You can keep up to date with progress on their website here.

You may be aware from the regular stream of site photographs over the past couple of months we’ve been sharing that work has commenced on the restoration of this Grade II* listed watermill at Warwick Bridge. We’ve been involved in this project for over 4 years and are delighted to see works progressing on site. The project looks to restore the building to it’s original form with the mill machinery operating. Working closely with the client – North of England Civic Trust, and a wide range of mill specialists, we’re unravelling the history of the site as we complete essential repair work.

The completed building will also host an artisan bakery and create its own power with the introduction of a hydro-electric generator. Forecast for completion in Spring 2019, we’ll keep you regularly updated on progress.

It was all go at our project Holy Trinity in Sunderland last weekend as they celebrated the Tall Ships being in port nearby and hosting the Georgian Festival in its grounds.

The weekend also saw the opening of  a unique art installation within the building.  Gogmagog: Voices of the Bells is a new sound installation created by artist Matt Stokes. The installation, sited in the nave of the Church, reinterprets a peal rung on its bells in 1898.
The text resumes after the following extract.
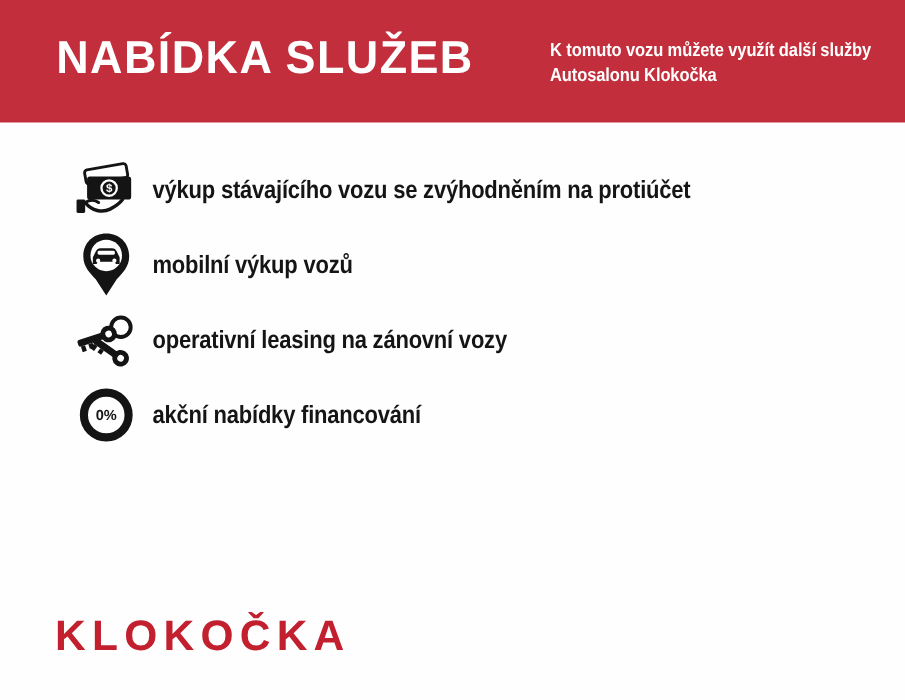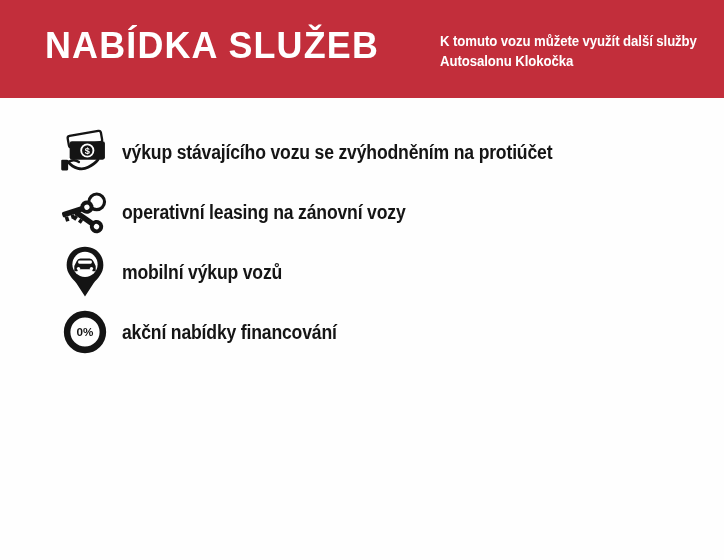"operativní leasing na zánovní vozy" li.service-row { order: before "mobilní výkup vozů" -> after "mobilní výkup vozů" }
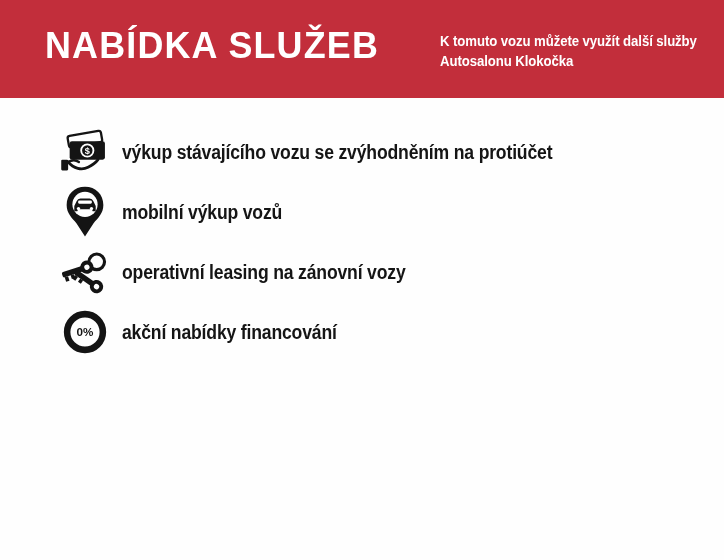"KLOKOČKA" div.logo { html: none -> <div>KLOKOČKA</div> }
Whilst the bells are currently silenced due to the condition of the bell tower, a new version of the peal has been given life by local bell ringers, musicians, singers and choirs, drawing lyrics from the story of the church’s historical social roles.

Gogmagog is part of an Arts and Humanities Research Council funded research project, Mapping Contemporary Art in the Heritage Experience, which explores how contemporary art might change visitors’ experience of a heritage site.

Led by a group of researchers from Newcastle and Leeds Universities, the project is interested in finding out whether creating and siting new art in heritage places can change the ways in which these important places are understood and enjoyed.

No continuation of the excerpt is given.